Roman court, à peine 100 pages, plus sûrement une nouvelle, en tout cas le début d’un triptyque qui fascine par ses règles très éloignées des standards habituels, ou son absence de règles justement. Pas de début ni de fin, un monologue entre passé et présent, entre rêve et réalité, entre folie et lucidité? L’auteur Laurent Pépin est psychologue clinicien, il ne donne pas de nom à son narrateur à l’équilibre déséquilibré, qui semble glisser doucement mais sûrement sur la pente d’une psychose qui le dévore. Tout est affaire de supposition, rien n’est figé et chacun peut y trouver ce qu’il souhaite. Roman autobiographique, fruit d’observations quotidiennes auprès de ses patients, l’imagination est reine et il faut se laisser emporter par une lecture semblable à une ivresse, tout à tour ardue, douloureuse et réjouissante.
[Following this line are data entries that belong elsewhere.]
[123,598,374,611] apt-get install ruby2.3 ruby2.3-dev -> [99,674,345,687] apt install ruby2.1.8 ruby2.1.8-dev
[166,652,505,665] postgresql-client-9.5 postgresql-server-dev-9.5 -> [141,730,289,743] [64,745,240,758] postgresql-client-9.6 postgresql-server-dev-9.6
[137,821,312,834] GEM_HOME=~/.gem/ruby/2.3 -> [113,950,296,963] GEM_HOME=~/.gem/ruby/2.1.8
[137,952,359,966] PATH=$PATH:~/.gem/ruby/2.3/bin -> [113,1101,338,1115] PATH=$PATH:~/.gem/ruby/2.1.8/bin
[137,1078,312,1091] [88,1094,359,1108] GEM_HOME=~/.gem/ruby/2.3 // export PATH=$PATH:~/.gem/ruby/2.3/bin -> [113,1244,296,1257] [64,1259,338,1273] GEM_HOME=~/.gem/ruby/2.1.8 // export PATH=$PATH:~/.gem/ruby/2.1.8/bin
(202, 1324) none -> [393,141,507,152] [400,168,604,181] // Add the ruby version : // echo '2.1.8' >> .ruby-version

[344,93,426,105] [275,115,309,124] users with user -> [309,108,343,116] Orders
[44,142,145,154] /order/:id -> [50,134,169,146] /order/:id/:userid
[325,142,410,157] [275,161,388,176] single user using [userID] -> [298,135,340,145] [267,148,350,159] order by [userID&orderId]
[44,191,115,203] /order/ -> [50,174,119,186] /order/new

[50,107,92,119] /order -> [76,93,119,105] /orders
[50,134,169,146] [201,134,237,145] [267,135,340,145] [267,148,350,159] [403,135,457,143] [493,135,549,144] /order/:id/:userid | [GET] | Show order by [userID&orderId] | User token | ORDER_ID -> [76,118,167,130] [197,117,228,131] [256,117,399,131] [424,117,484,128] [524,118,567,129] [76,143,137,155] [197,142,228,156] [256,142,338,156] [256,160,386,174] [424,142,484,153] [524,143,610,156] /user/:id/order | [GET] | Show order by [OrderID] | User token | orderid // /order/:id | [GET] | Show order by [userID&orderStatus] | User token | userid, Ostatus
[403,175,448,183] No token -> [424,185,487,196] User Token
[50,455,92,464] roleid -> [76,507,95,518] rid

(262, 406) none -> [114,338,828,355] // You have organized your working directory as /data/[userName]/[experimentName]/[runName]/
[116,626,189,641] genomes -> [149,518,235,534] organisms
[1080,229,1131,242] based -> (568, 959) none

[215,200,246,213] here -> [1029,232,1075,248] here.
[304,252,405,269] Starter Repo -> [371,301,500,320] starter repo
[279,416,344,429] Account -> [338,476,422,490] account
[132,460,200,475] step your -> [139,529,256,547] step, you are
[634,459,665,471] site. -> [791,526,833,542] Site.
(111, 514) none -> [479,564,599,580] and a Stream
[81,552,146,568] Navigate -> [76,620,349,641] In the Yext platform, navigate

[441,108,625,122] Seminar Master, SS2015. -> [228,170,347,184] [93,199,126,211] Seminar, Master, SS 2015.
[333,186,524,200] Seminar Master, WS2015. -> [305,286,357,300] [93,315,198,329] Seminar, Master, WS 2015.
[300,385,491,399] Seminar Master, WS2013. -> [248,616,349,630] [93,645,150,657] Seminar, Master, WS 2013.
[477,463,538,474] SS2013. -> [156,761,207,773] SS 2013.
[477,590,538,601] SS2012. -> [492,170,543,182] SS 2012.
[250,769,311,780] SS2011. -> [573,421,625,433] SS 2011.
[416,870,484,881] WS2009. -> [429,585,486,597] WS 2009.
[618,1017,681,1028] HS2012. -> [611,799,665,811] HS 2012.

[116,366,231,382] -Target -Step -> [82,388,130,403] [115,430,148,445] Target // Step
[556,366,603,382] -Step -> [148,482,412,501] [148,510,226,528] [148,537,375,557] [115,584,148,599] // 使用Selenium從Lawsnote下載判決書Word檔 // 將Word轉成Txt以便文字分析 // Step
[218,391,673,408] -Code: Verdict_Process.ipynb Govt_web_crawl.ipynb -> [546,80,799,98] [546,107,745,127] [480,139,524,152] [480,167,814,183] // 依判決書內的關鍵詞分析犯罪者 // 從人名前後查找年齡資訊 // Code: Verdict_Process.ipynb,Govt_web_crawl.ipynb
Un roman de tous les possibles
Le lecteur attentif sait bien dès le départ que le roman qu’il tient dans le mains n’apportera pas de réponses définitives au chemin psychologique tourmenté du narrateur. Il lui faut déjà comprendre que l’écriture en italique renvoie à des réminiscences du passé et que l’écriture droite suit un présent tortueux. Les mots utilisés sortent du cadre commun, le personnage principal est un psychologue au jargon très personnel, comme un langage poétique utilisé autant pour comprendre ses patients (aka ses monuments) que pour se protéger. Car son histoire est singulière avec des parents dysfonctionnels qui l’ont marqué à jamais. Sont-ils stricto sensu à l’origine de ses tourments névrotiques, le roman laisse la porte ouverte. Il force en tout cas à se projeter dans un esprit tortueux car le narrateur psychologue côtoie lui-même la folie quotidiennement, jusqu’à flouter encore un peu plus ses repères. Au fil des pages, ce qui pourrait apparaitre comme de la folie prend des atours de plus en plus normaux, le lecteur peut abandonner ce qu’il sait de la vie pour se figurer la réalité d’un état schizophrénique. Le jour et la nuit semblent se confondre, la bienveillance devient une manipulation cachée et ce qui peut ressembler à de la la torture psychologique passe pour un acte d’amour. Mieux vaut lire le livre bien assis dans son fauteuil sous peine de tanguer sous le coup des bourrasques poétiques de l’auteur, car il réussit le tour de force de faire rentrer dans un univers qui pourrait passer pour totalement délirant selon le point de vue, mais à la logique irrésistiblement fascinante. Comment parler de ce livre hors-norme sans évoquer les parties cauchemardesques et, a contrario, cette fausse légèreté mettant le personnage comme en apesanteur. Les scarifications et la boulimie morbide alternent avec un vocabulaire de conte de fée, sans vraiment savoir ce qui fait le plus partie du réel ou de l’imaginaire.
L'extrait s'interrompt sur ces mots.